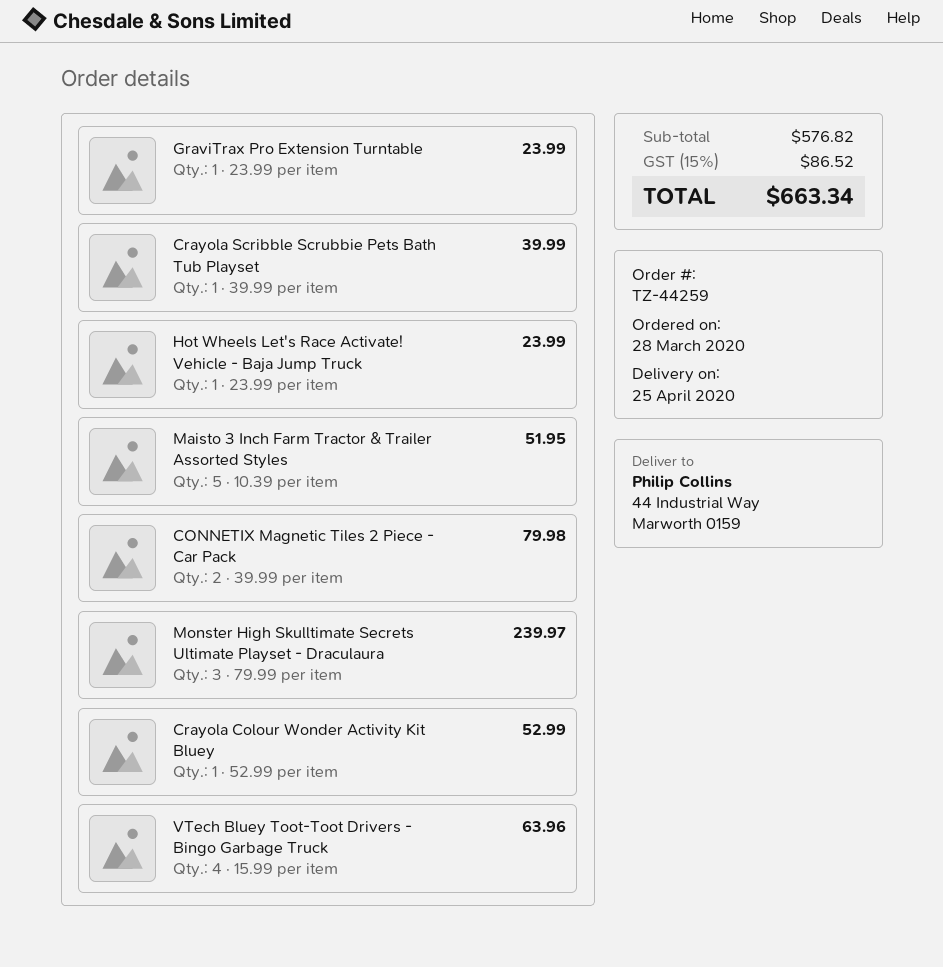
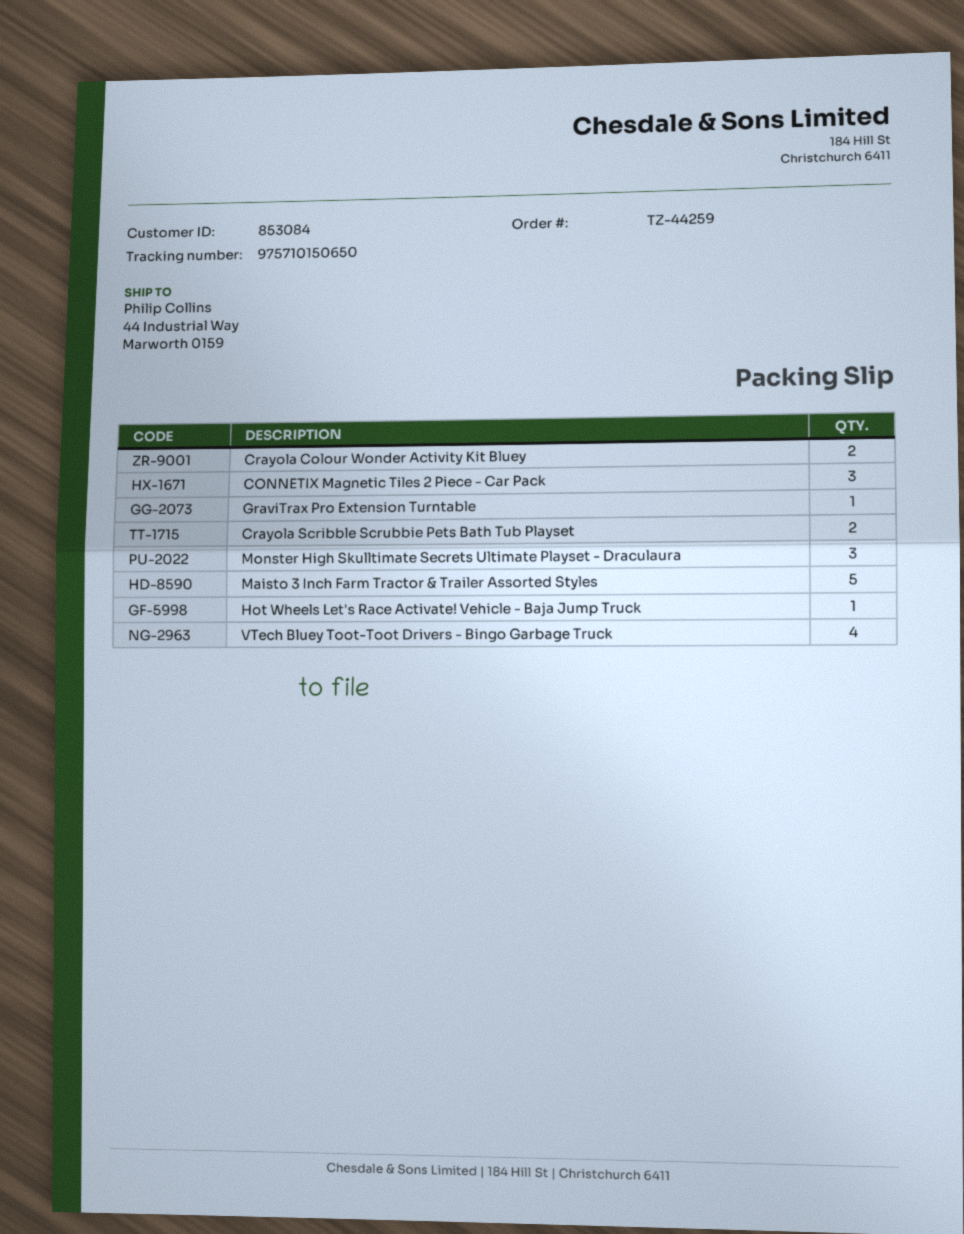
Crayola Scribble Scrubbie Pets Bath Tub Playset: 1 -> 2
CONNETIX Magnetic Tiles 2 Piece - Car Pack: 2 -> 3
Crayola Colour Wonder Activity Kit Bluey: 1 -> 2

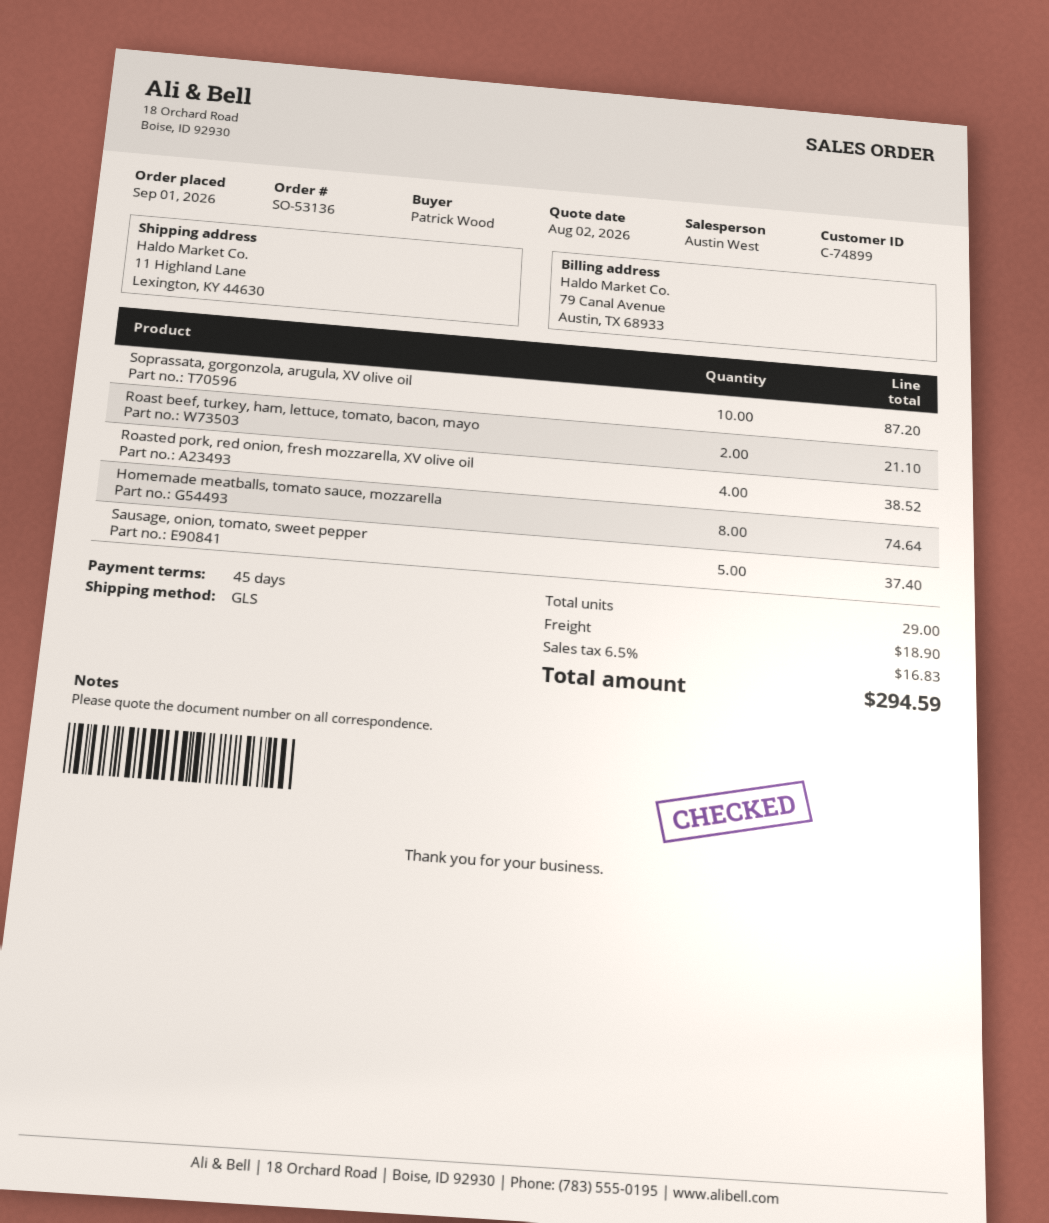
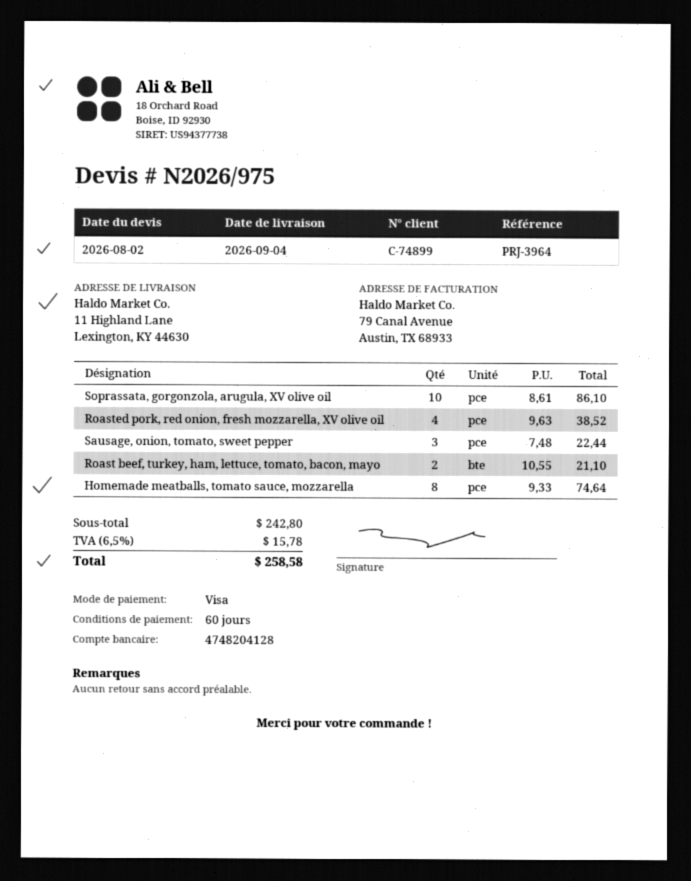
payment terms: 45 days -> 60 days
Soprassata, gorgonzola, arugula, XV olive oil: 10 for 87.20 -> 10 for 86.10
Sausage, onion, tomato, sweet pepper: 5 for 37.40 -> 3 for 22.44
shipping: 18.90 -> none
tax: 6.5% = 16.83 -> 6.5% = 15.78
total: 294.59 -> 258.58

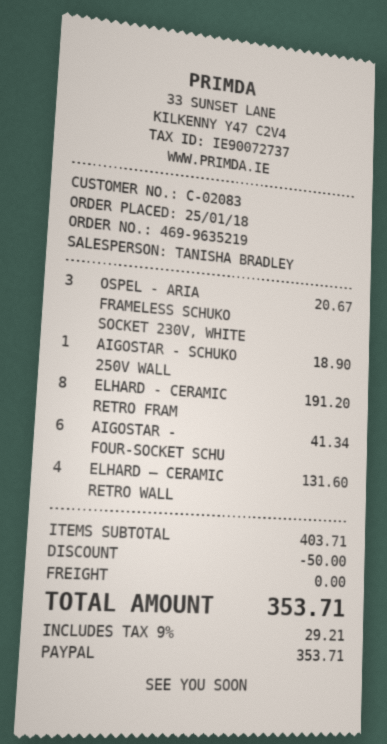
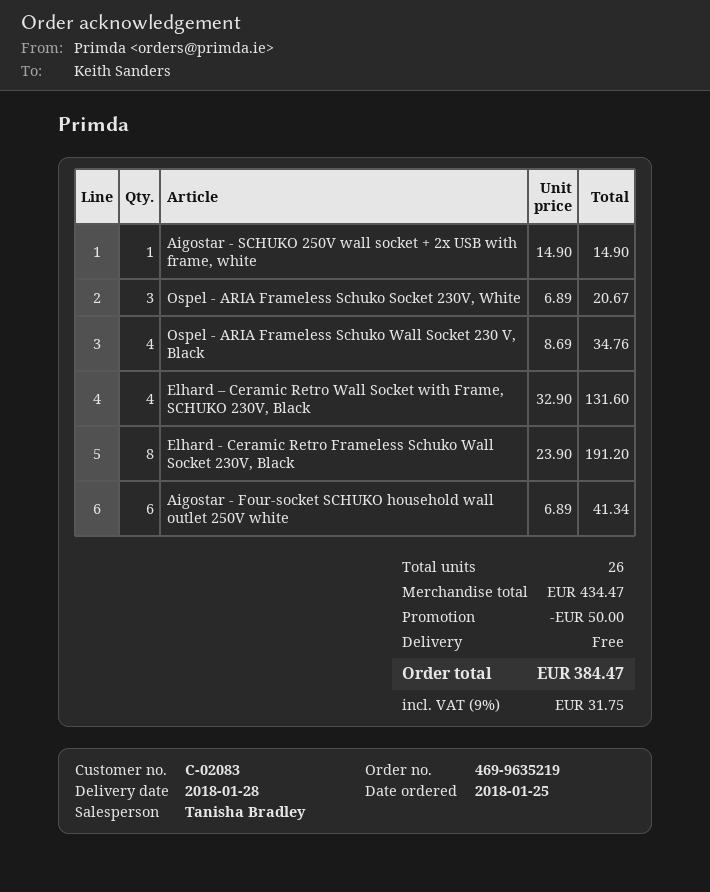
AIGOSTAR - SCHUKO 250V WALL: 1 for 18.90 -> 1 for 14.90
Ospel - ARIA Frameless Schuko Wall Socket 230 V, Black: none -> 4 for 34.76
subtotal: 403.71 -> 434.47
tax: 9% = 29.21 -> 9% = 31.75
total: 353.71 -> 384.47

+---+

# Task to complete:
Transcribe the lines that run from the line bearing "Soprassata, gorgonzola, arugula, XV" through the last line of the data. Keep the wording exact and leave out every picture.

# Output for this exercise:
Soprassata, gorgonzola, arugula, XV olive oil: 10 for 87.20 -> 10 for 86.10
Sausage, onion, tomato, sweet pepper: 5 for 37.40 -> 3 for 22.44
shipping: 18.90 -> none
tax: 6.5% = 16.83 -> 6.5% = 15.78
total: 294.59 -> 258.58

AIGOSTAR - SCHUKO 250V WALL: 1 for 18.90 -> 1 for 14.90
Ospel - ARIA Frameless Schuko Wall Socket 230 V, Black: none -> 4 for 34.76
subtotal: 403.71 -> 434.47
tax: 9% = 29.21 -> 9% = 31.75
total: 353.71 -> 384.47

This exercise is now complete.